Buffers, Streams and Samples

Buffers, Streams and Samples#

In MLX data there are three main concepts that you need to know about buffers, streams and samples. For instance, buffer_from_vector() and stream_csv_reader() return a buffer and stream respectively and are often the beginning of a data pipeline written in MLX data.

Samples#

Before describing the buffers and streams we should mention what it is they contain. In MLX data samples are dictionaries that map string keys to array values. In C++ they are simply instances of std::unordered_map<std::string, std::shared_ptr<mlx::data::Array>> or simply mlx::data::Sample and in Python they are a dictionary from strings to anything that implements the buffer protocol.

# This is a valid sample
sample = {"hello": np.array(0)}

# So is this because scalars are cast to scalar arrays
sample = {"scalar": 42}

# Strings can also be used, however, they will be represented in unicode.
sample = {"key": "value"}

# Most likely you would want to write it as bytes in the sample as follows
sample = {"key": b"path/to/my/file"}
sample = {"key": "value".encode("ascii")}

Buffers#

Buffers are an indexable container of samples. They have a known length and they can be shuffled or accessed in random order. They can of course also be iterated upon.

Buffers allow to define operations on their samples that create other buffers lazily evaluated. For instance if we have a Buffer that contains samples of image filenames, calling Buffer.load_image() would create a buffer that loads the images when accessed and not in advance in memory. For a full list of supported operations check out Buffer.

The API of Buffer is mirrored in C++ and Python and it would be trivial to port a pipeline from one to the other.

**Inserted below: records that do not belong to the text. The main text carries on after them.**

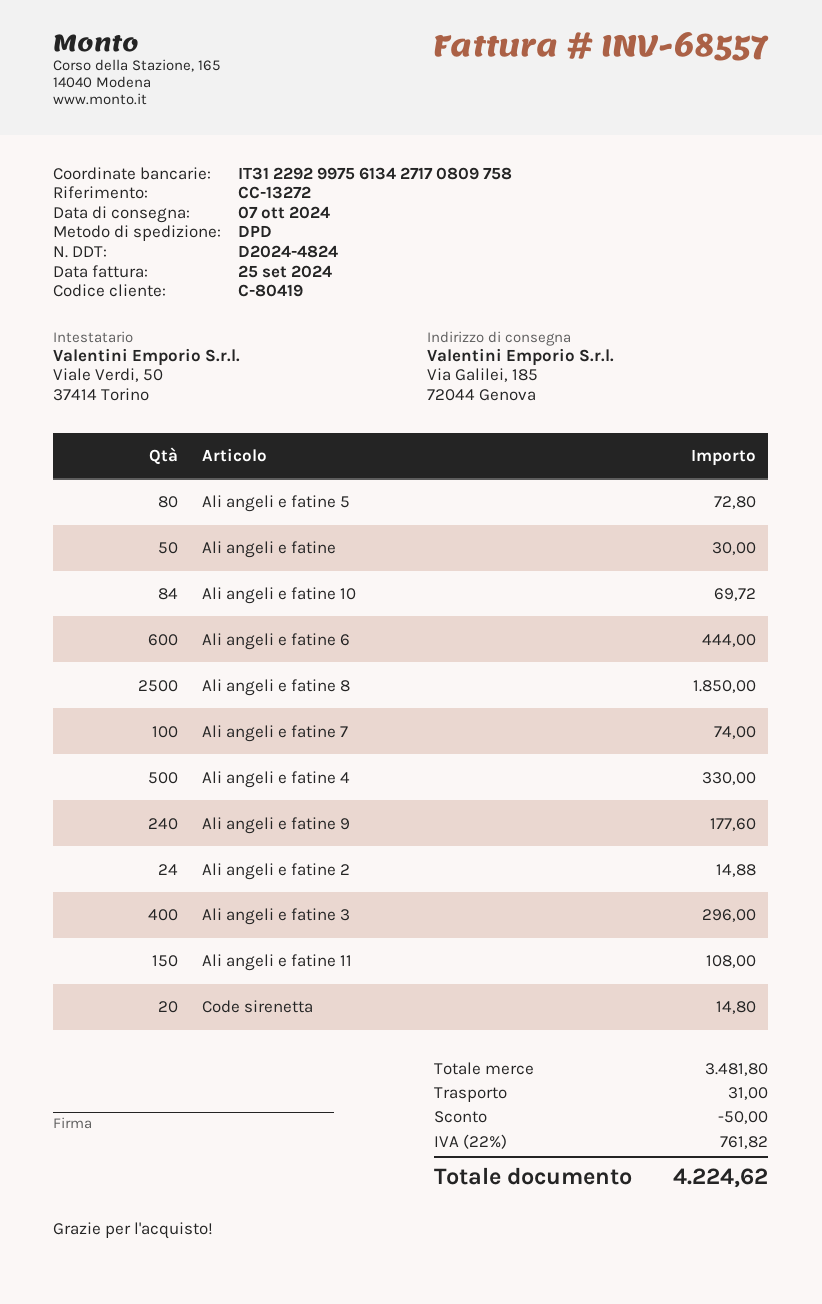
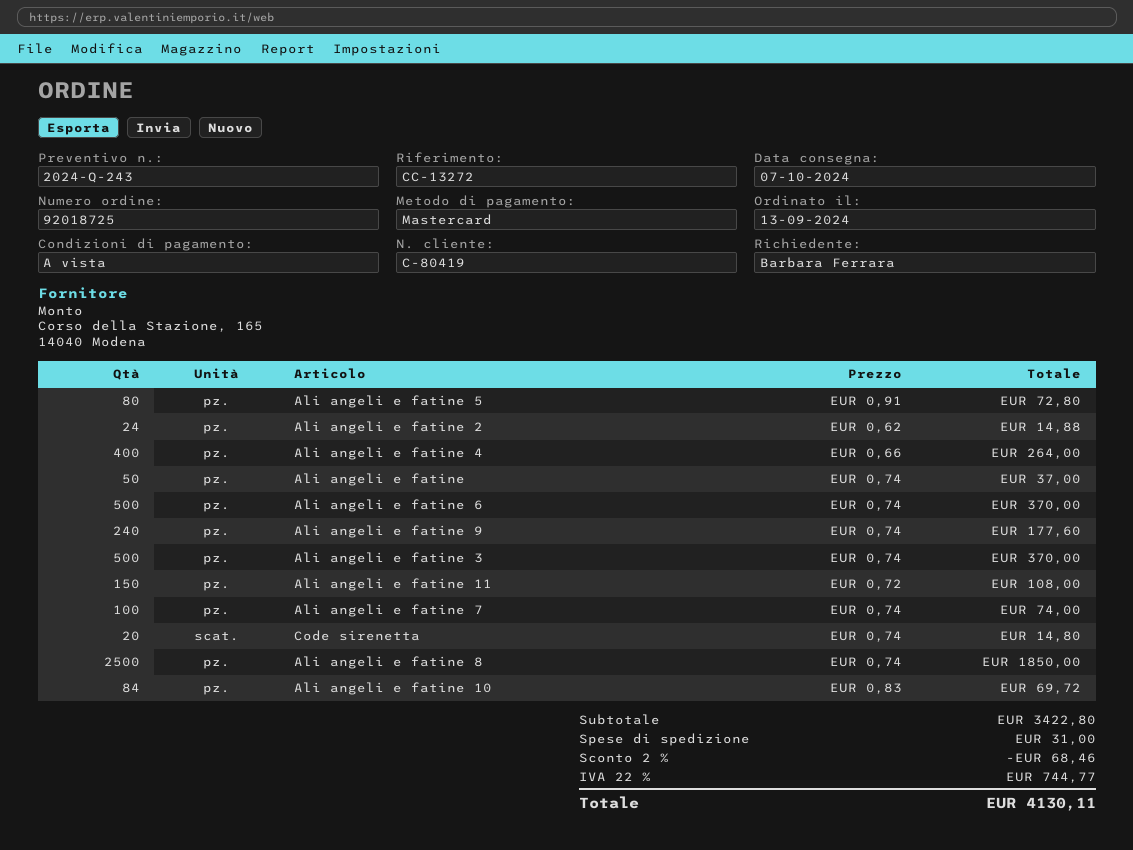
Ali angeli e fatine: 50 for 30.00 -> 50 for 37.00
Ali angeli e fatine 6: 600 for 444.00 -> 500 for 370.00
Ali angeli e fatine 4: 500 for 330.00 -> 400 for 264.00
Ali angeli e fatine 3: 400 for 296.00 -> 500 for 370.00
subtotal: 3481.80 -> 3422.80
discount: 50.00 -> 68.46
tax: 22% = 761.82 -> 22% = 744.77
total: 4224.62 -> 4130.11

The easiest way to make a buffer is to use buffer_from_vector() which makes a Buffer from a list of samples. It can be used for instance to make a buffer from a list of files as follows:

from pathlib import Path

import mlx.data as dx

def files_and_classes(root: Path):
    """Load the files and classes from an image dataset that contains one folder per class."""
    images = list(root.rglob("*.jpg"))
    categories = [p.relative_to(root).parent.name for p in images]
    category_set = set(categories)
    category_map = {c: i for i, c in enumerate(sorted(category_set))}

    return [
        {
            "image": str(p.relative_to(root)).encode("ascii"),
            "category": c,
            "label": category_map[c]
        }
        for c, p in zip(categories, images)
    ]

dset = dx.buffer_from_vector(files_and_classes(Path("path/to/dataset)))
# We can now apply transformations to the dataset

Streams#

Often datasets are too big, stored remotely or are nested in ways that prevent random access. This is what streams are for. A Stream is a potentially infinite iterable of samples.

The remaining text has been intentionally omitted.